What is being asked
Give back, exactly as written, the lines from the first line of the data below through the line with "[226,197,273,209] specified ->", and omit the pictures.

Given records
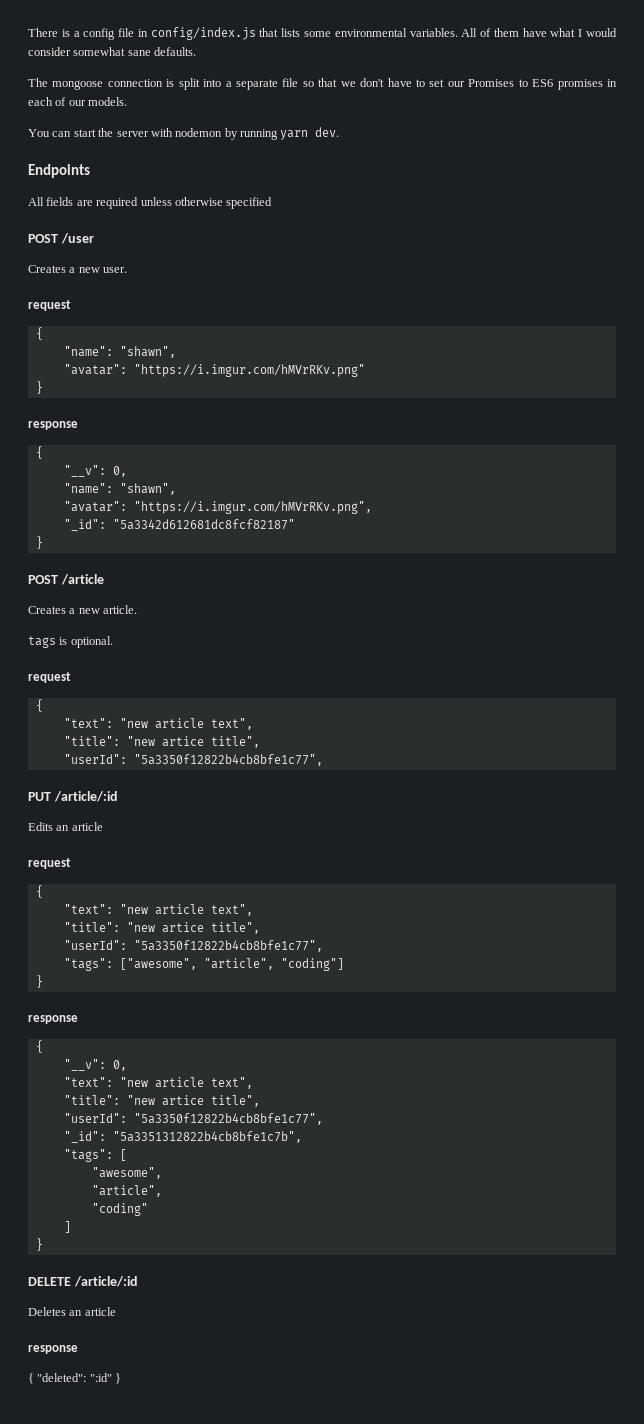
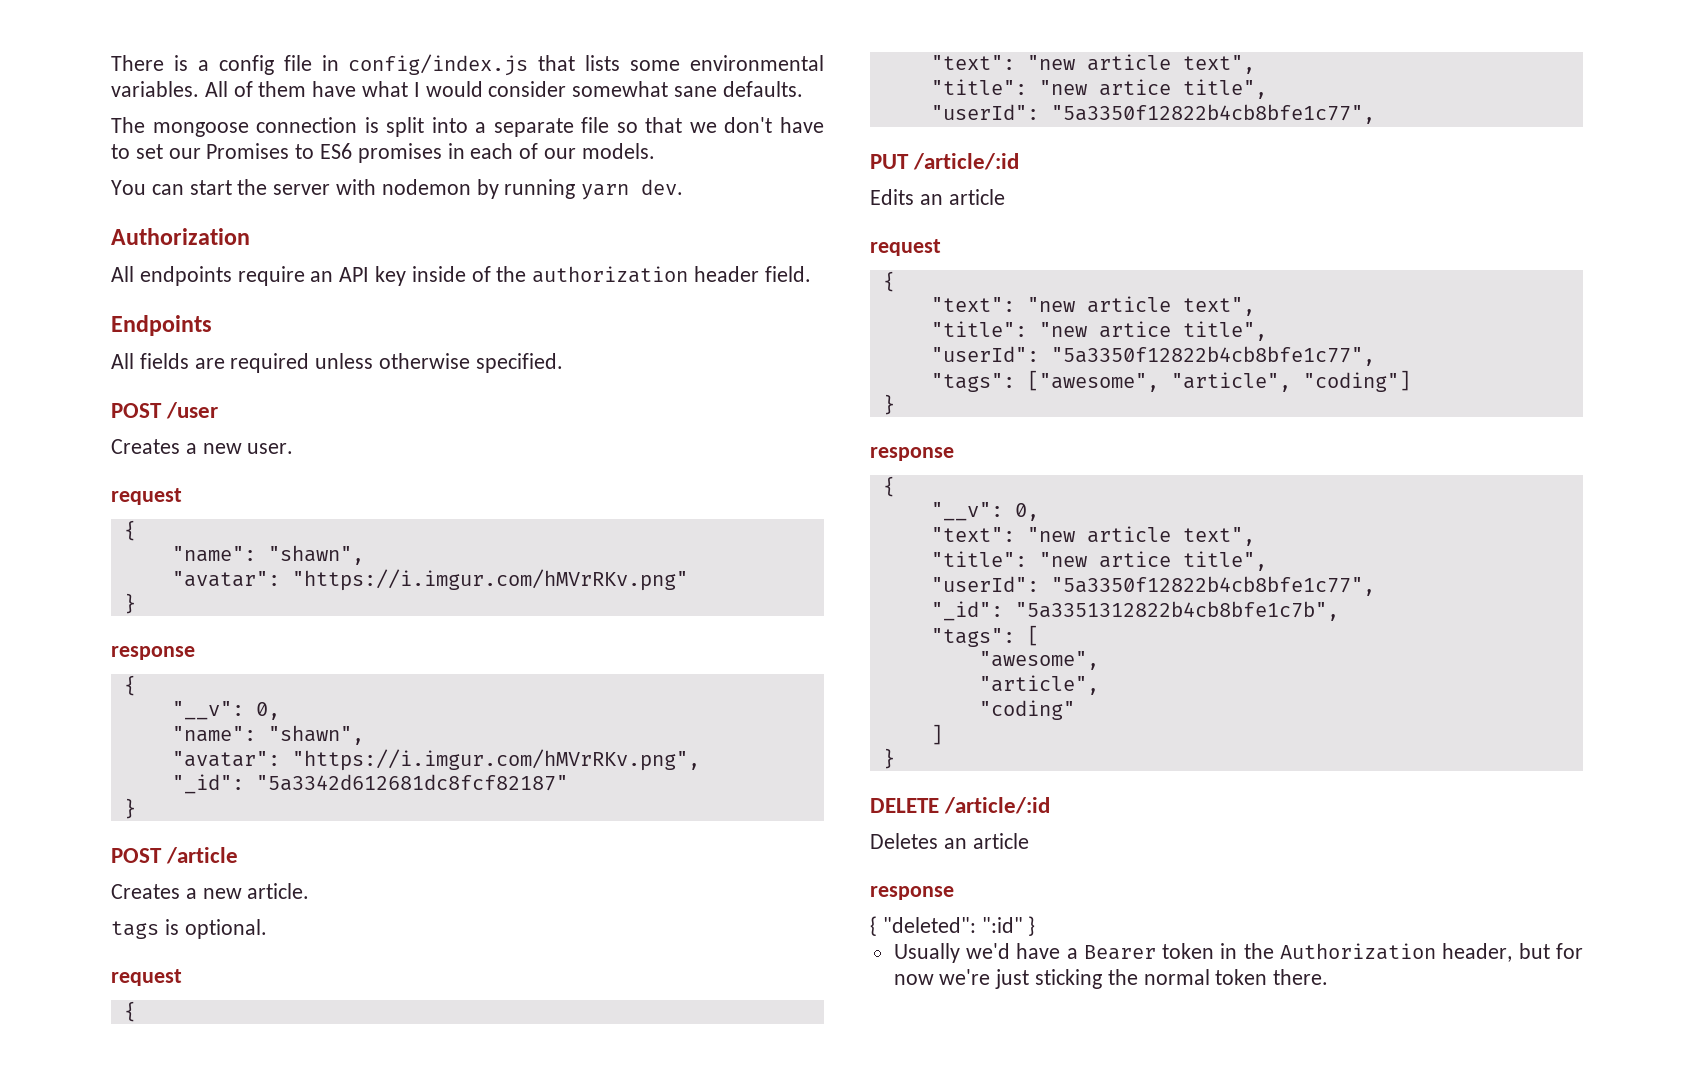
(340, 132) none -> [111,228,250,245] [111,266,811,286] // Authorization // All endpoints require an API key inside of the authorization header field.
[226,197,273,209] specified -> [475,353,563,373] specified.
(122, 1378) none -> [893,943,1583,963] [893,969,1329,989] // Usually we'd have a Bearer token in the Authorization header, but for now we're just sticking the normal token there.

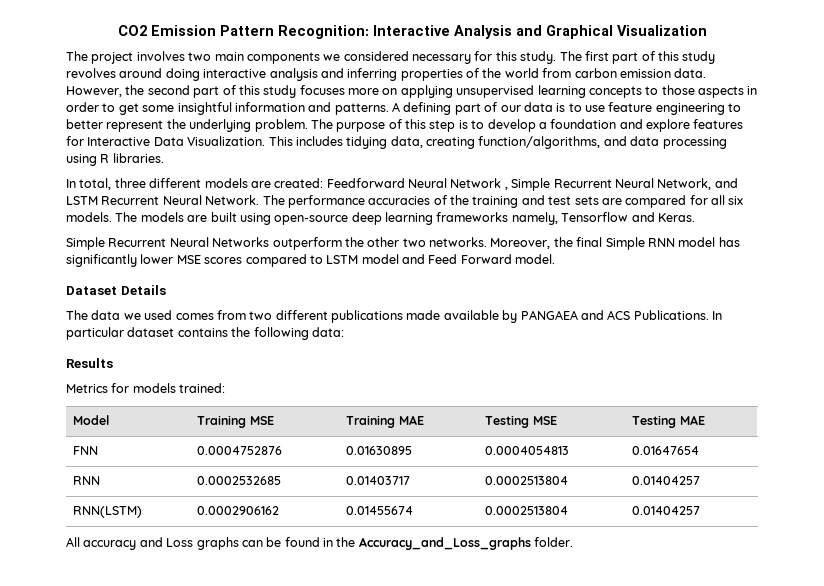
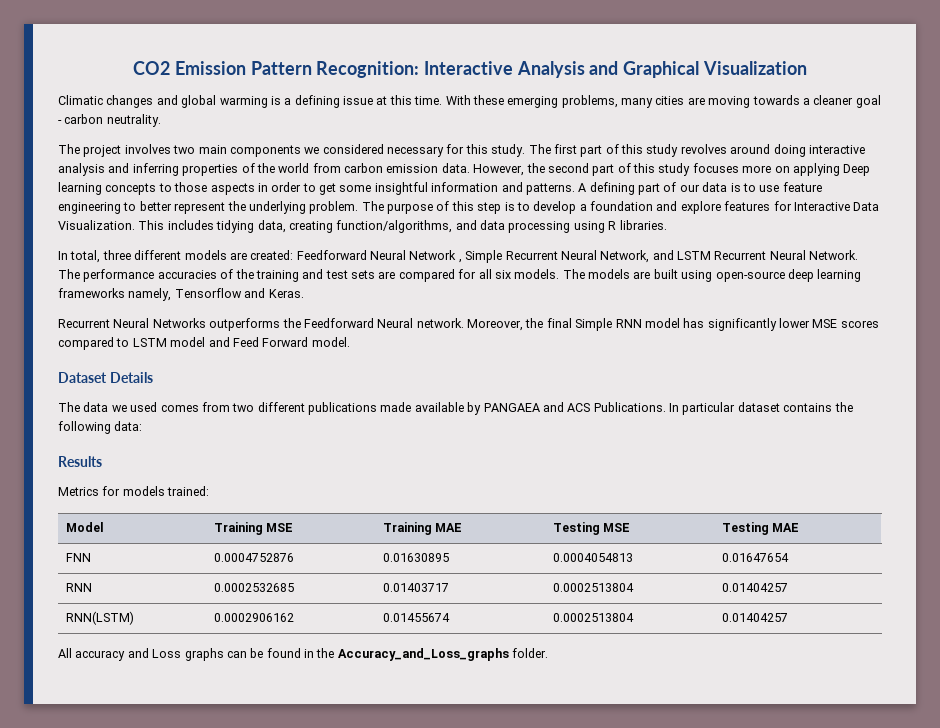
(707, 30) none -> [58,95,881,108] [58,114,161,127] // Climatic changes and global warming is a defining issue at this time. With these emerging problems, many cities are moving towards a cleaner goal - carbon neutrality.
[456,85,535,98] unsupervised -> [843,164,871,176] Deep
[66,237,105,250] Simple -> (304, 293) none
[272,237,487,250] outperform the other two networks. -> [209,318,464,331] outperforms the Feedforward Neural network.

Problem solution
(340, 132) none -> [111,228,250,245] [111,266,811,286] // Authorization // All endpoints require an API key inside of the authorization header field.
[226,197,273,209] specified -> [475,353,563,373] specified.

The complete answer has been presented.